• _TASK DETAILS_
Nothing outside the lines below from the one containing "flex:0 0 auto;" through the one containing "-63,8 +63,8 @@" is to be printed; print those exactly, ends included, and drop the pictures.

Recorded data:
== == ==

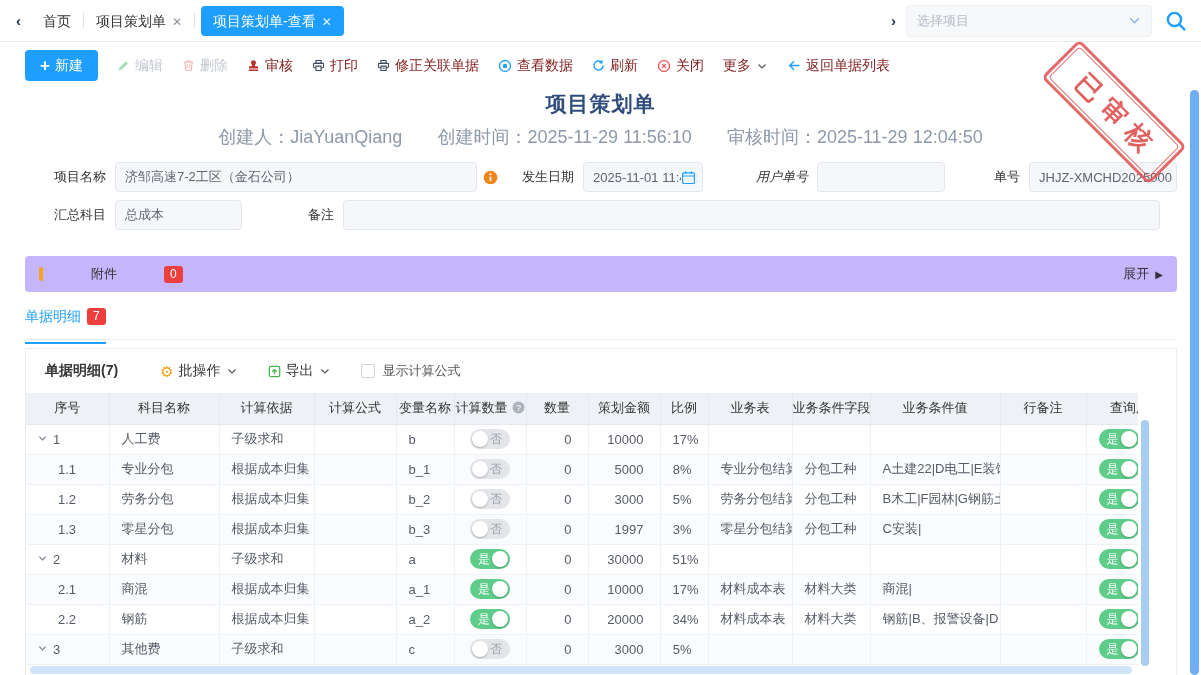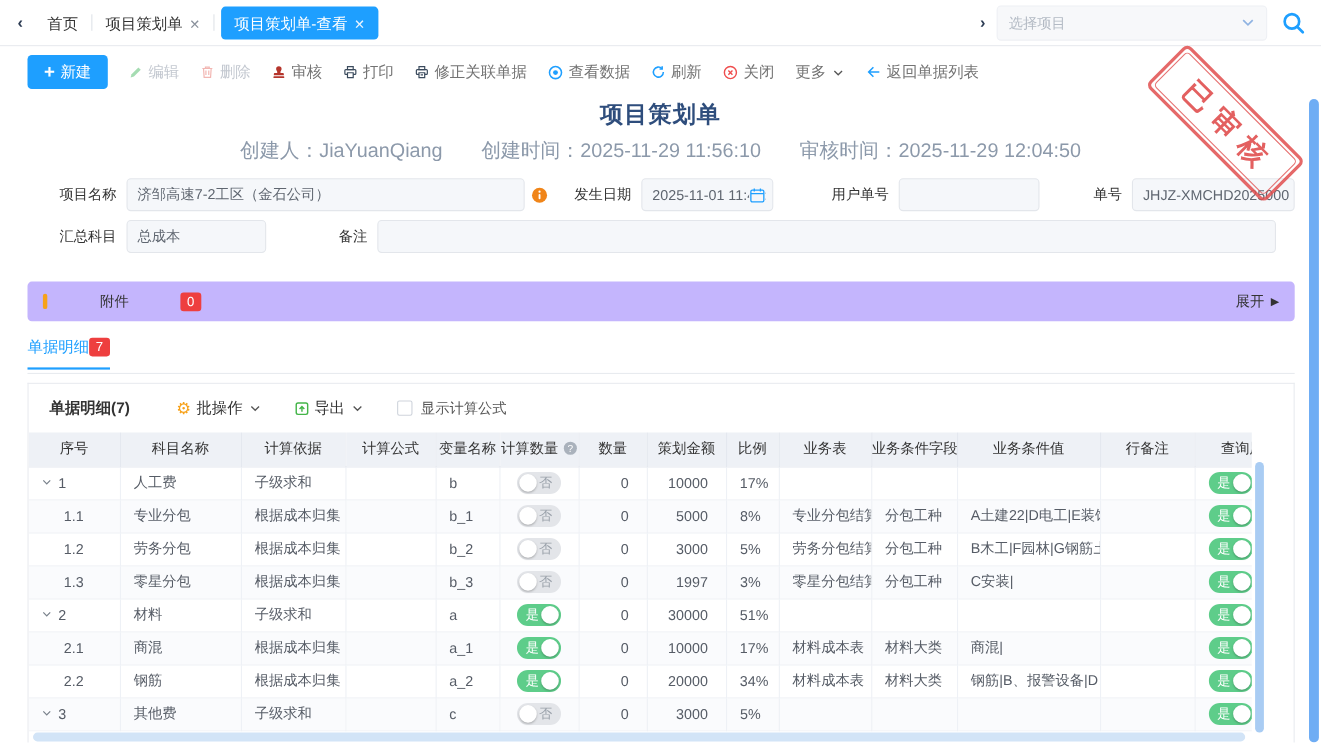--- a/index.html
+++ b/index.html
@@ -30,7 +30,7 @@
     padding:0 15px; font-size:14px; display:flex; align-items:center; gap:5px; cursor:pointer;
     font-family:inherit; }
   .btn-new .plus { font-size:17px; font-weight:bold; line-height:1; }
-  .titem { display:flex; align-items:center; gap:5px; font-size:14px; color:#737373; cursor:pointer; white-space:nowrap; }
+  .titem { display:flex; align-items:center; gap:5px; font-size:14px; color:#7f1d1d; cursor:pointer; white-space:nowrap; }
   .titem.disabled { color:#c3c8d0; cursor:default; }
   .titem svg { flex:0 0 auto; }
 

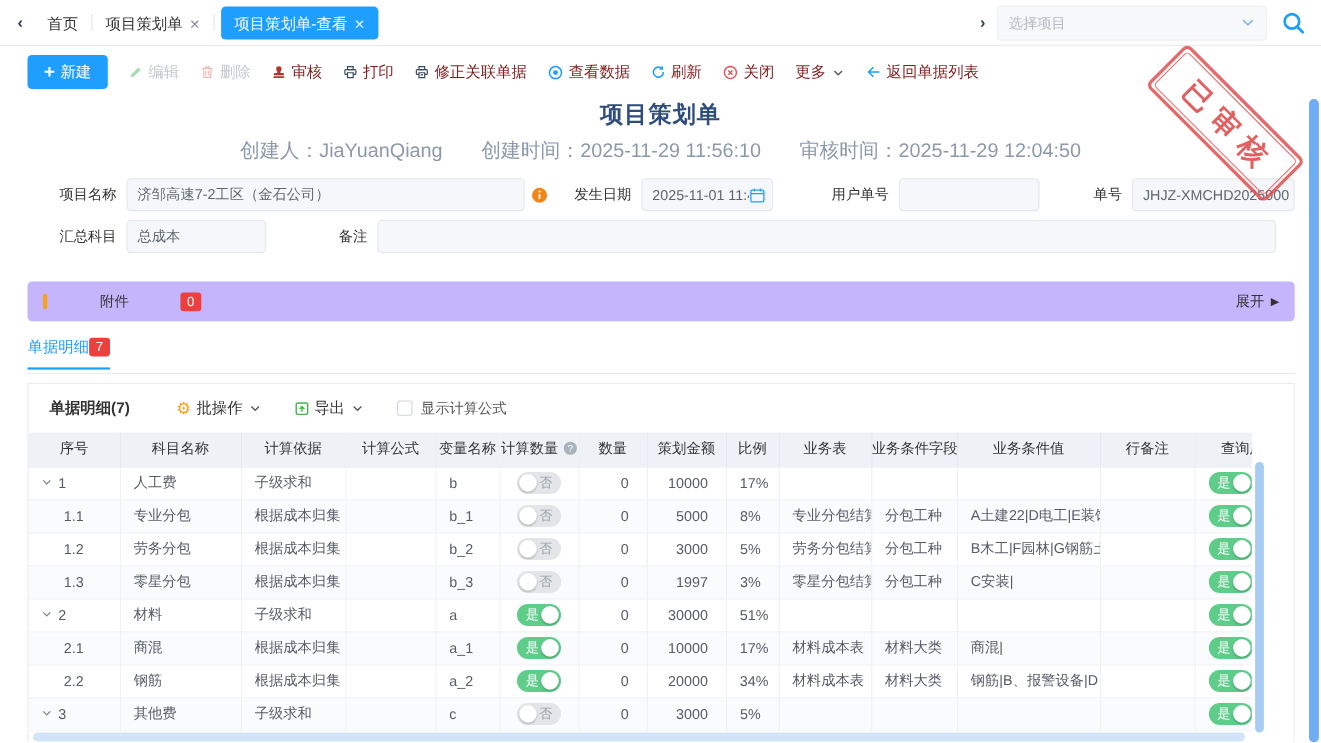--- a/index.html
+++ b/index.html
@@ -47,7 +47,7 @@
   .finput { background:#f5f7fa; border:1px solid #e3e6eb; border-radius:4px; height:30px;
     font-size:13px; color:#5f6670; display:flex; align-items:center; padding:0 9px;
     overflow:hidden; white-space:nowrap; position:relative; }
-  .w90 { width:90px; } .w72 { width:72px; } .w40 { width:42px; }
+  .w90 { width:90px; } .w72 { width:72px;font-style:italic; } .w40 { width:42px; }
   .info-icon { margin-left:6px; display:flex; }
   .date-input svg { position:absolute; right:6px; top:7px; background:#f5f7fa; }
 

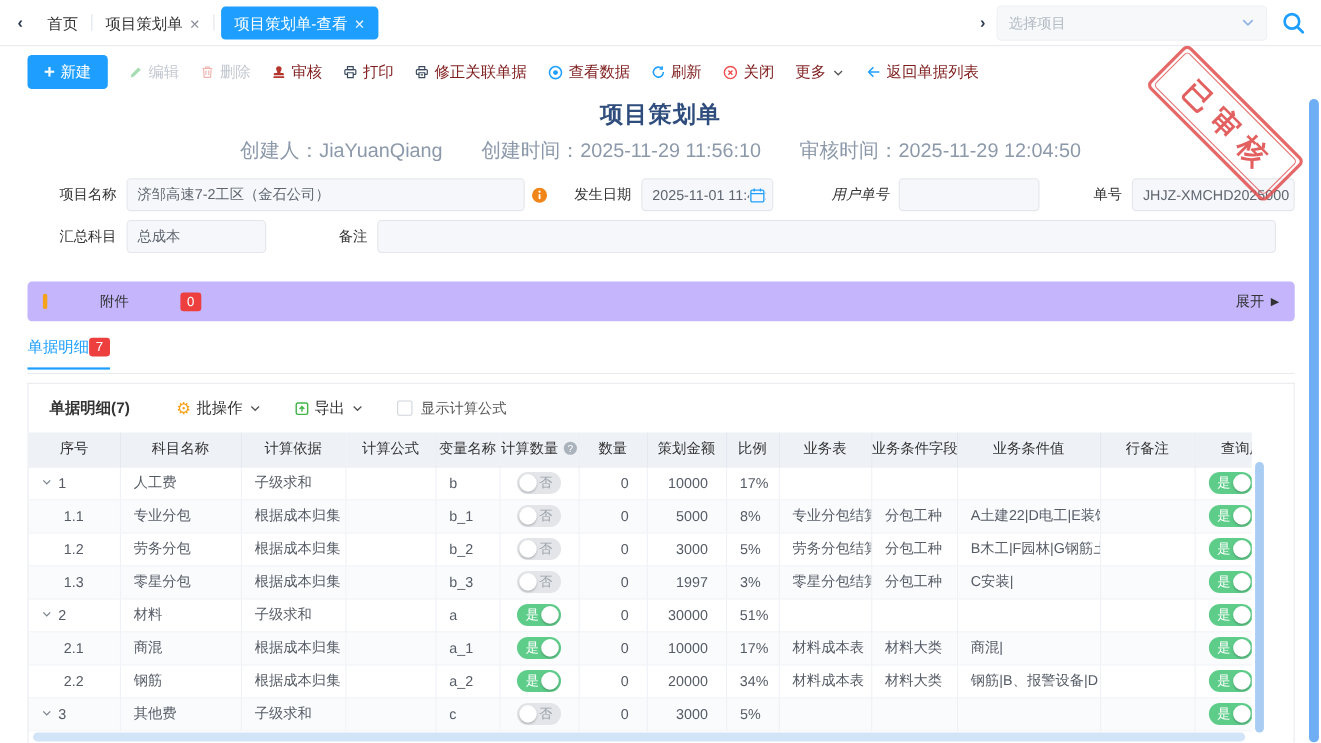--- a/index.html
+++ b/index.html
@@ -63,8 +63,8 @@
 
   
   .detail-tabs { margin:15px 0 0 25px; width:1152px; border-bottom:1px solid #e8ebef; height:33px; }
-  .dtab { display:inline-flex; align-items:flex-start; color:#1e9fff; font-size:14px;
-    padding-bottom:9px; border-bottom:2px solid #1e9fff; cursor:pointer; }
+  .dtab { display:inline-flex; align-items:flex-start; gap:6px; color:#1e9fff; font-size:14px;
+    padding-bottom:16px; border-bottom:2px solid #1e9fff; cursor:pointer; }
 
   
   .table-card { margin:8px 0 0 25px; width:1152px; border:1px solid #e9ecf0; border-bottom:none;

== == ==

• _RESPONSE_
   .titem svg { flex:0 0 auto; }
 

--- a/index.html
+++ b/index.html
@@ -47,7 +47,7 @@
   .finput { background:#f5f7fa; border:1px solid #e3e6eb; border-radius:4px; height:30px;
     font-size:13px; color:#5f6670; display:flex; align-items:center; padding:0 9px;
     overflow:hidden; white-space:nowrap; position:relative; }
-  .w90 { width:90px; } .w72 { width:72px; } .w40 { width:42px; }
+  .w90 { width:90px; } .w72 { width:72px;font-style:italic; } .w40 { width:42px; }
   .info-icon { margin-left:6px; display:flex; }
   .date-input svg { position:absolute; right:6px; top:7px; background:#f5f7fa; }
 

--- a/index.html
+++ b/index.html
@@ -63,8 +63,8 @@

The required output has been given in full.